The U.S. economy rose a bit faster in Q2 than expected 

The U.S. economy rose a bit faster in Q2 than expected 

The U.S. economy increased at a slightly faster pace in the second quarter of the year than previously estimated.

The government reported that the Gross Domestic Product (GDP) surged at a revised 6.6% annualized pace in the second quarter.

The slight rise in GDP showed somewhat stronger consumer spending and U.S. exports than initially announced.

Notably, adjusted pretax profits increased at a 9.2% annual rate. It suggests businesses have plenty of capital to resume to invest and hire.

The economy was still growing at a robust pace in Q3 even as the delta strain of the COVID-19 flared up, and government stimulus had mostly evaporated.

According to economists polled by the Wall Street Journal, the GDP in the third quarter of 2021 is expected to rise by 6%.

Analysts say that the biggest problems confronting the economy are widespread shortages of labor and materials that have caused inflation to rise and threaten to slow the recovery.

Inflation soared at a 6.5% annual clip in the second quarter of the year.

Consumer spending rose by a revised 11.9% in the second quarter, while 11.8% was anticipated. Remarkably, consumer outlays account for around 70% of economic activity.

The Economist Intelligence Unit’s economist anticipate GDP to rise 6% this year

The increase in exports was lifted to 6.6% from 6%. Meanwhile, the rise in imports declined to 6.7% from 7.8%.

Furthermore, non-financial business profits increased $169.8 billion following a $133.2 billion rise at the start of 2021.

According to a senior economist, Bill Adams of PNC Financial Services, rapid corporate profit growth and very low interest rates have pushed the stock market to record peaks.

The Dow Jones Industrial Average gained 0.62%, and S&P 500 declined by 0.69% slightly in early Thursday trades.

The PCE price index gained 0.1 percentage points to 6.5%, the highest level since 1982. Additionally, excluding goods and energy, inflation held at 6.1%, the highest since 1983.

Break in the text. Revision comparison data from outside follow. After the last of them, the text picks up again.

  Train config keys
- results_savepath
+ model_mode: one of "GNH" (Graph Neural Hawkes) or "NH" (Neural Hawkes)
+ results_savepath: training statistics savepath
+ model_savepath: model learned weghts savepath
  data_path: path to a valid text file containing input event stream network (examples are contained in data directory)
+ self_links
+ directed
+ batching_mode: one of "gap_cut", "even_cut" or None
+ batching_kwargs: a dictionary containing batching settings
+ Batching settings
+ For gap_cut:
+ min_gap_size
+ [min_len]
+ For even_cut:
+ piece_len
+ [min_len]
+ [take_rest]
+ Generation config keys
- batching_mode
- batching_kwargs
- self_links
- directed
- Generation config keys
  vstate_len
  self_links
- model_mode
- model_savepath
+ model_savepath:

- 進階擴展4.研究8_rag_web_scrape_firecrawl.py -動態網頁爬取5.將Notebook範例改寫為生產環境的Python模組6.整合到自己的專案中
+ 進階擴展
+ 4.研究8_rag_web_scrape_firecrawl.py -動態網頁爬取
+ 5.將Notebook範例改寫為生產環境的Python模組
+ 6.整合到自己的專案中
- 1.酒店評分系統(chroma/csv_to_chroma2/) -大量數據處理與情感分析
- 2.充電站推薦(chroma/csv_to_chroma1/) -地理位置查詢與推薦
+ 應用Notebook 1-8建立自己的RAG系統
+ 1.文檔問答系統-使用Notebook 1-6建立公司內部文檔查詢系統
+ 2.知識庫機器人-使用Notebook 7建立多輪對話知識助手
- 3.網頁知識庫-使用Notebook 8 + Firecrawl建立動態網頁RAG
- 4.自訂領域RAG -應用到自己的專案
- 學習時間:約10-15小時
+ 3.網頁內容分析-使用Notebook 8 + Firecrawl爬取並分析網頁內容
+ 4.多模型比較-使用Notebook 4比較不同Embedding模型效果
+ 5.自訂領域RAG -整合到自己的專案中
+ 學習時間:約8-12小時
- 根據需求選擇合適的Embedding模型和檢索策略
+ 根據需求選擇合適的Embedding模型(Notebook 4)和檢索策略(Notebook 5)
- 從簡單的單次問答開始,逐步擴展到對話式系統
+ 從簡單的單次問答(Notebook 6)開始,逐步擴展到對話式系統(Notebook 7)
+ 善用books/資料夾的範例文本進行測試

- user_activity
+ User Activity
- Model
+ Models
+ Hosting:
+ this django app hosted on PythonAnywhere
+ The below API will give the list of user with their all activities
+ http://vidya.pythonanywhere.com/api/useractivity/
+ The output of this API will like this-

Higher inflation has been a sign of the pandemic recovery, as well as supply chain chaos lifting prices. In July, consumer price inflation moderated after climbing to a 13-year peak.

According to Matthew Sherwood, global economist at The Economist Intelligence Unit, Gross Domestic Product will likely rise 6% the year. Sherwood added that COVID-19, inflation, and the global supply chain problems will continue to discourage consumers’ spirits and prevent a faster economic recovery.